On the way back to the hotel we traveled to one of the districts in the city of Foshan, which had a huge building for obtaining government permits to start a business. The tour leader said, “It’s like Tiananmen Square,” but it bore no resemblance to a 1950s collection of Soviet style buildings, which is what surrounds the Gate of Heavenly Peace in Beijing. Instead, this particular building (which houses all the bureaus involved in obtaining the permit — reducing the time to about 4 weeks from 6 months) looks more like a performance hall, while the city government looks like a skyscraper in a major city designed by a major architect. The square is a well-appointed and landscaped area. This is not the old China. And to think, when I came to Guangzhou 20 years ago, we were taken to Foshan because it was world-famous for pottery — and our hosts wanted to show off the then only expressway in China — nine miles from Guangzhou to Foshan.

Even the area that we are in — Shamian Island, the old foreign concession area — shows marks of China’s ability to absorb its recent past. While my recollection is that there’s a park on the island that had a gun and an explanation about the Opium War, I couldn’t find it this afternoon. And about 9 years ago, the local government began putting plaques on the buildings indicating their former usage; the restaurant we ate in a few days ago, for example, was “gazetted” as the former home of the Butterfield and Swire Company, one of the famous hongs that dominated British trade in the East.

Tomorrow, we’re taking the bus to Hong Kong, and we’re supposed to be stopping at a Wal-mart; we’ll certainly be seeing more of the Pearl River Delta miracle, which is where socialism with Chinese characteristics began.

One can only imagine what the Marx/Lenin/Stalinist would have to say about the new China.

A word from Guangzhou (or two or three)

You might recognize this city of 12 million if I told you it once went under the name of Canton; many émigrés from this part of China have made Cantonese food (or the variant of it in the U.S.) the standard that most folks think of as “Chinese food.”

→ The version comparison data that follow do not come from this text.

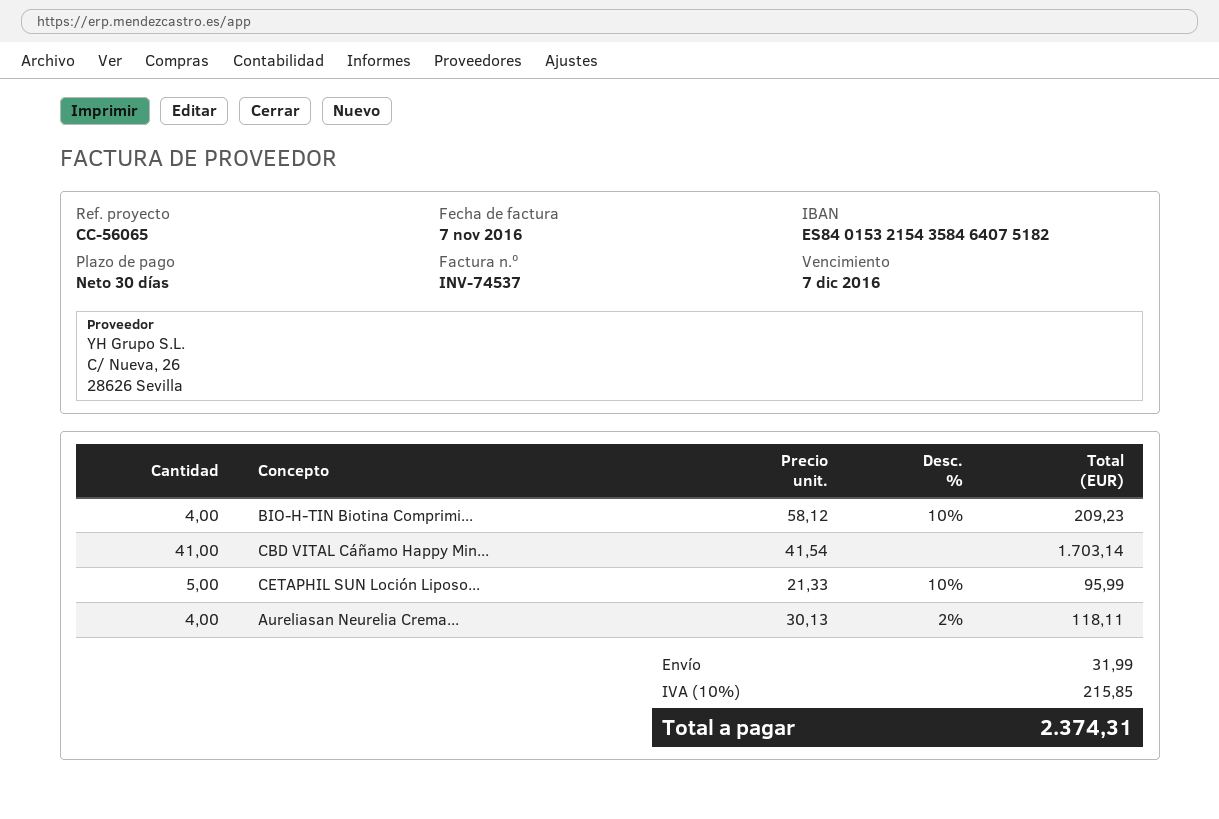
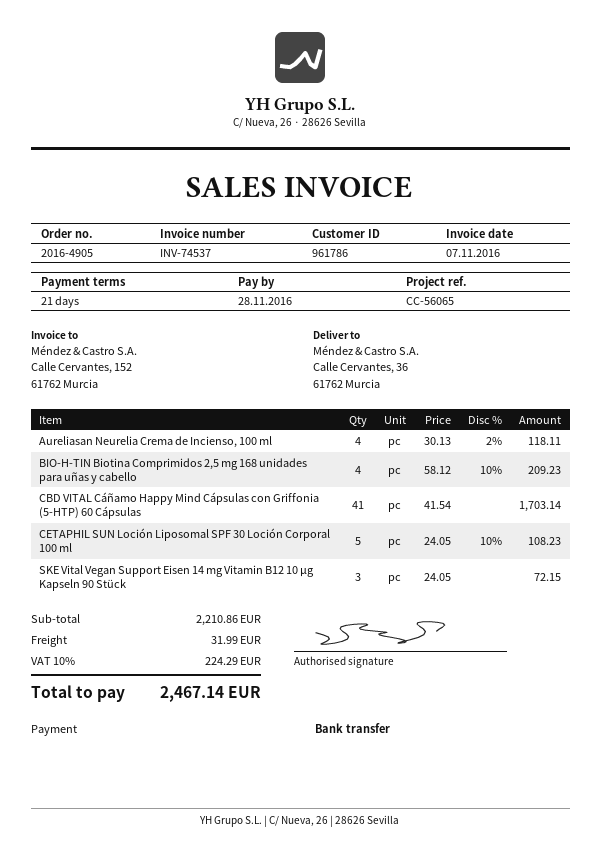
payment terms: 30 days -> 21 days
due date: 2016-12-07 -> 2016-11-28
CETAPHIL SUN Loción Liposo...: 5 x 21.33 - 10% = 95.99 -> 5 x 24.05 - 10% = 108.23
SKE Vital Vegan Support Eisen 14 mg Vitamin B12 10 µg Kapseln 90 Stück: none -> 3 x 24.05 = 72.15
tax: 10% = 215.85 -> 10% = 224.29
total: 2374.31 -> 2467.14

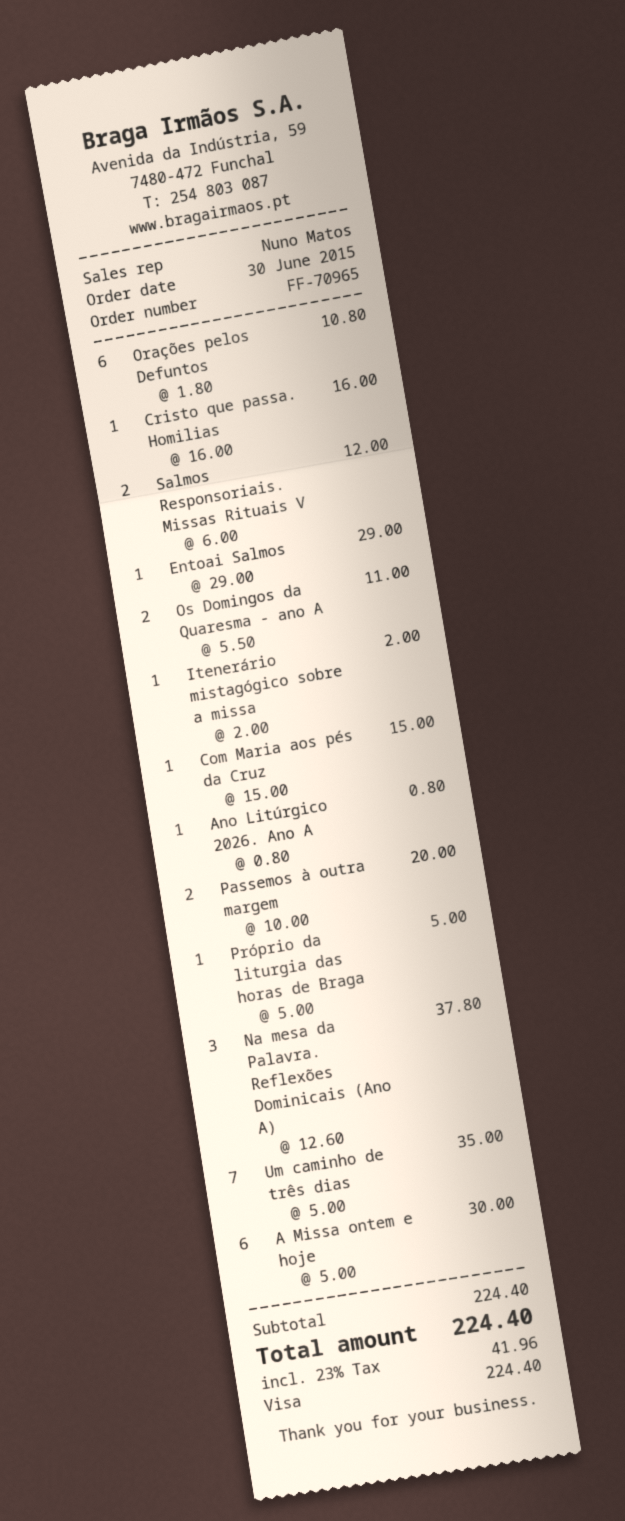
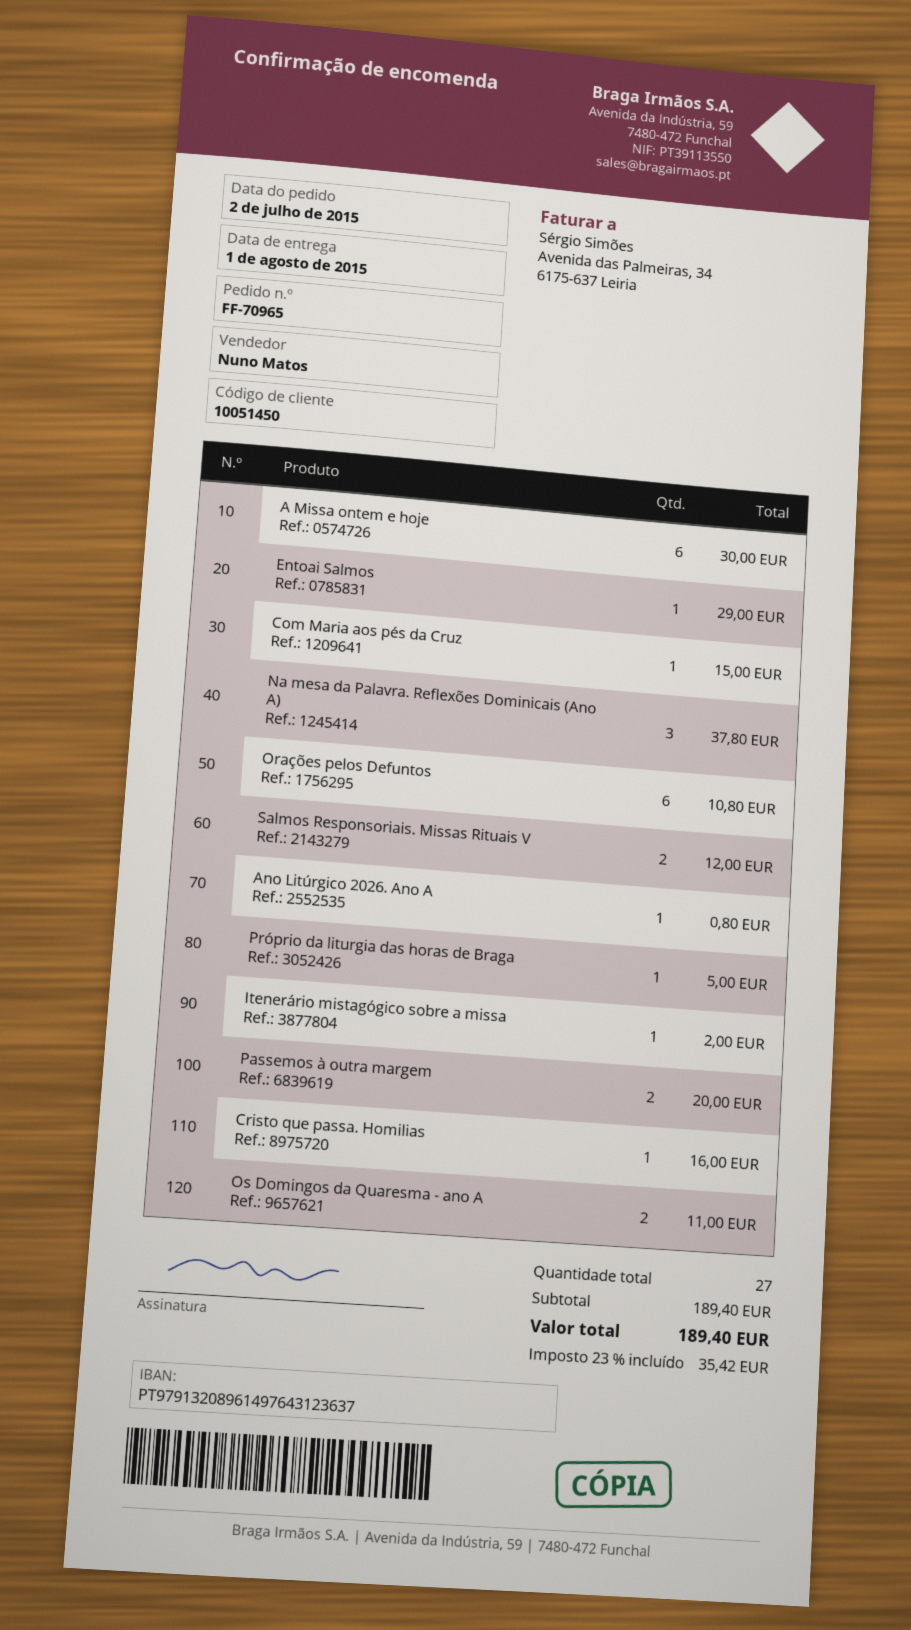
order date: 2015-06-30 -> 2015-07-02
Um caminho de três dias: 7 for 35.00 -> none
subtotal: 224.40 -> 189.40
tax: 23% = 41.96 -> 23% = 35.42
total: 224.40 -> 189.40

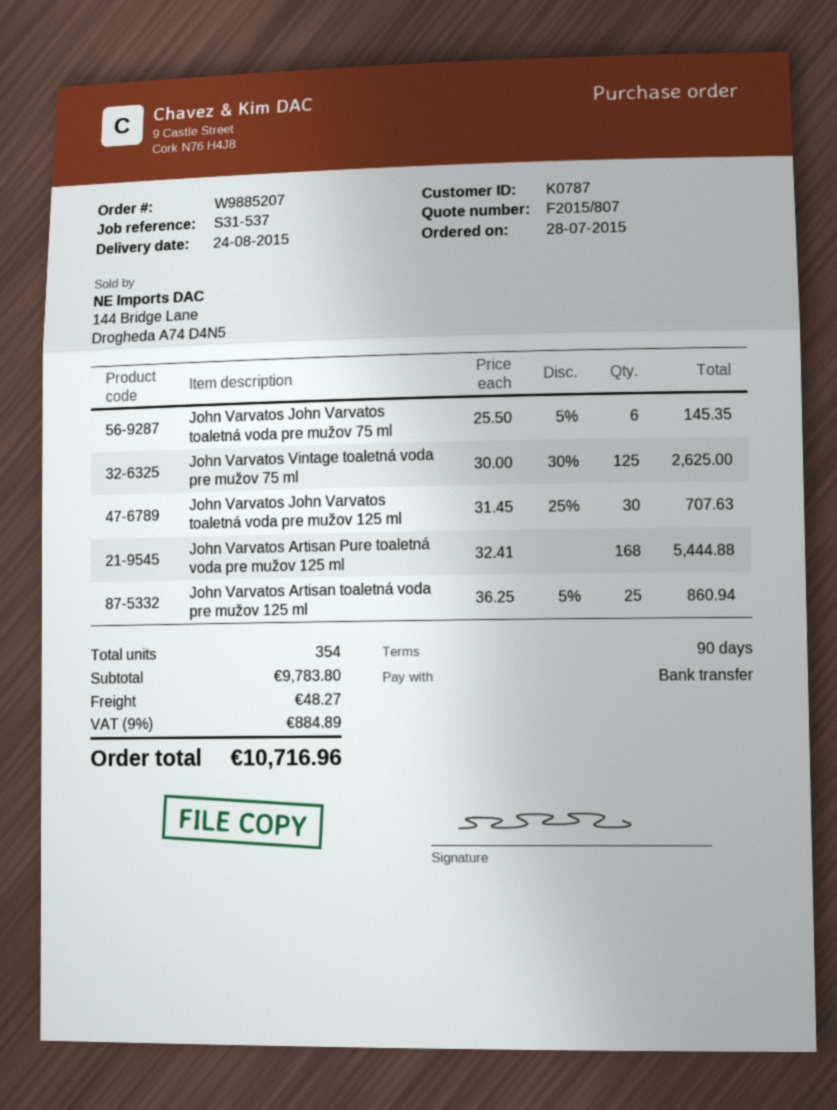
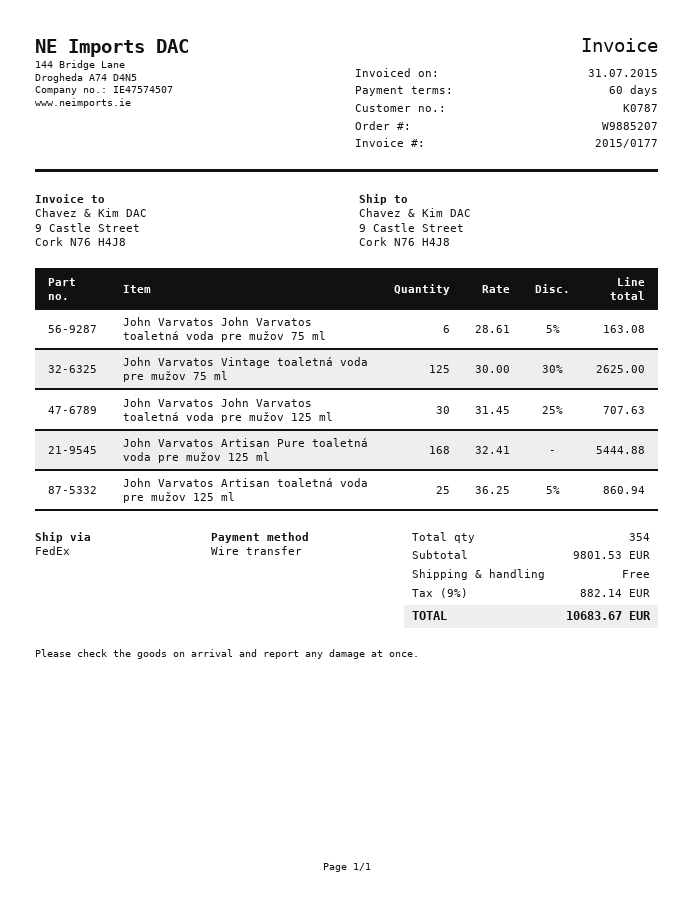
payment terms: 90 days -> 60 days
John Varvatos John Varvatos toaletná voda pre mužov 75 ml: 6 x 25.50 - 5% = 145.35 -> 6 x 28.61 - 5% = 163.08
subtotal: 9783.80 -> 9801.53
shipping: 48.27 -> 0.00
tax: 9% = 884.89 -> 9% = 882.14
total: 10716.96 -> 10683.67

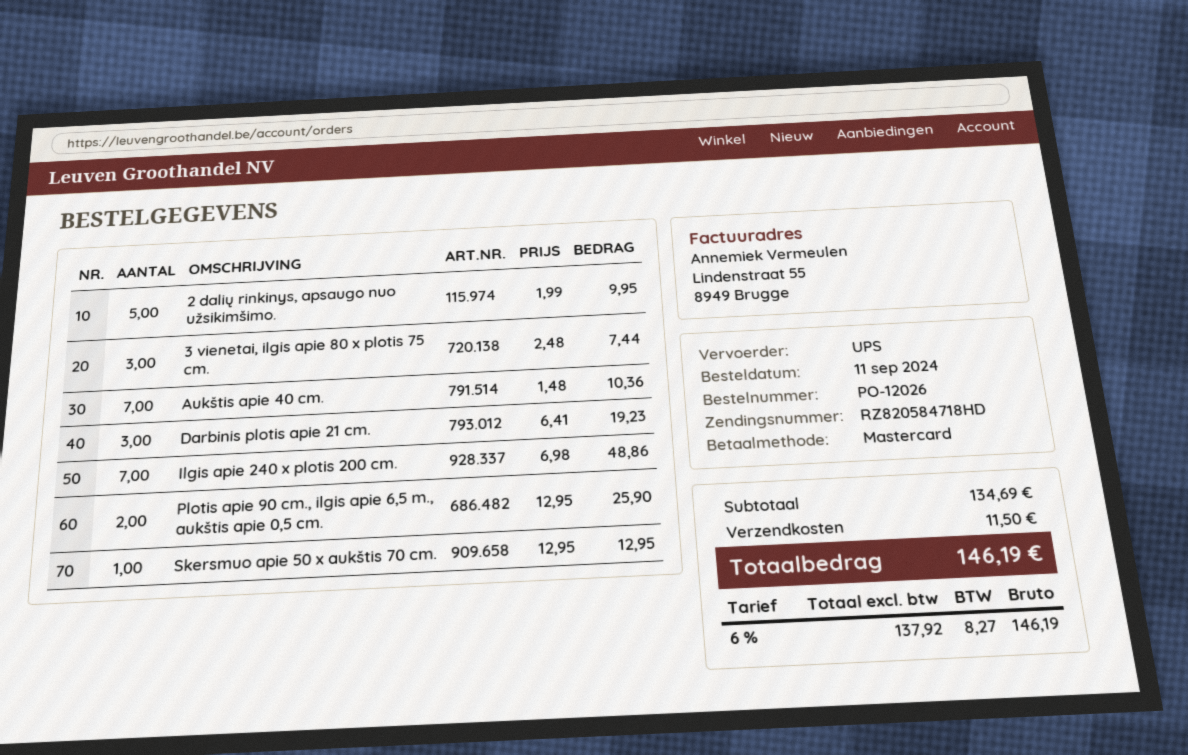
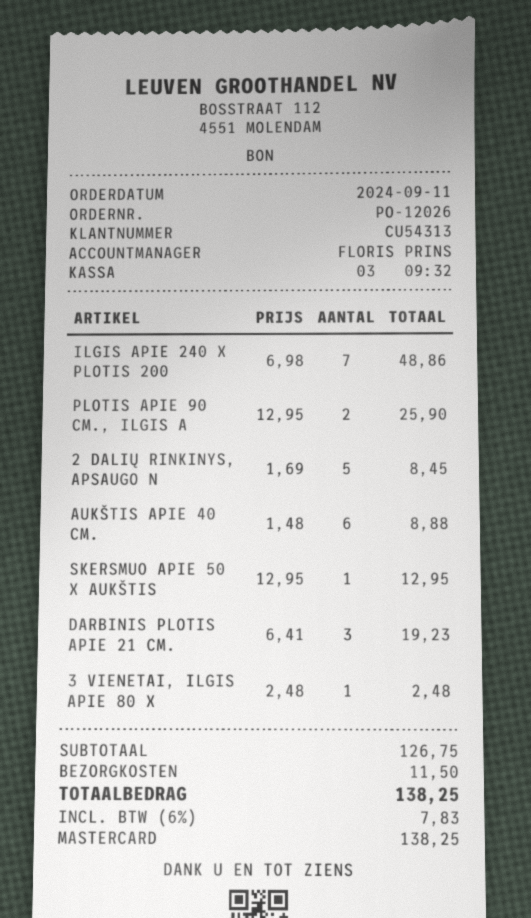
2 dalių rinkinys, apsaugo nuo užsikimšimo.: 5 x 1.99 = 9.95 -> 5 x 1.69 = 8.45
3 vienetai, ilgis apie 80 x plotis 75 cm.: 3 x 2.48 = 7.44 -> 1 x 2.48 = 2.48
Aukštis apie 40 cm.: 7 x 1.48 = 10.36 -> 6 x 1.48 = 8.88
subtotal: 134.69 -> 126.75
tax: 6% = 8.27 -> 6% = 7.83
total: 146.19 -> 138.25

It occurred to me when we arrived here Saturday night that we’re going in reverse, not only to the way I originally entered China, but for the way many foreigners (especially oceangoing devils) came to the Middle Kingdom — from Hong Kong or the China Sea. Under the Qing dynasty, foreigners were kept away from the political capitol, Beijing, and relegated to doing commerce with south China. In the 1790s, emperor Qian Long told the British minister who wanted to establish diplomatic relations with China that Britain had nothing the Chinese could possibly want. And that was more or less true until the British sent “foreign mud”(opium) to China, and it caught on like an addiction (which it was). The emperor in the late 1830s attempted to interdict (look that one up) the Opium trade, and the Opium War began.

It ended in 1842, I believe, with the Chinese ceding the right of foreigners to trade with five port cities in China. If you go to Beijing, the stele (look that one up, too) describing the Communist history of modern China begins with the Opium War, beginning the century of foreign oppression that the Chinese see as a modern anomaly.

Canton has been a trading point on the “maritime Silk Road” for centuries — down till today. The Canton trade fair was one of China’s few links with the outside world until Deng Xiaoping “opened” four special economic zones to Western economic influence in the early 80s. Guangzhou has boomed since then.

Starbucks in a colonial mansion

We’re staying at the White Swan Hotel, which was China’s first five-star hotel. For me it deserves that ranking because of its location. The White Swan is on Shamian Island, which was where foreigners repaired after winning the Opium War. The former German consulate is across the street, and Christ Church has been standing here since 1865. There are lots of old colonial buildings being restored because Guangzhou is hosting the Asian games this year, and the government is spicing up the city (Shanghai, I meant to mention, expects to have 800,000 visitors a day from May to October at its expo; I’m glad I was there in January!)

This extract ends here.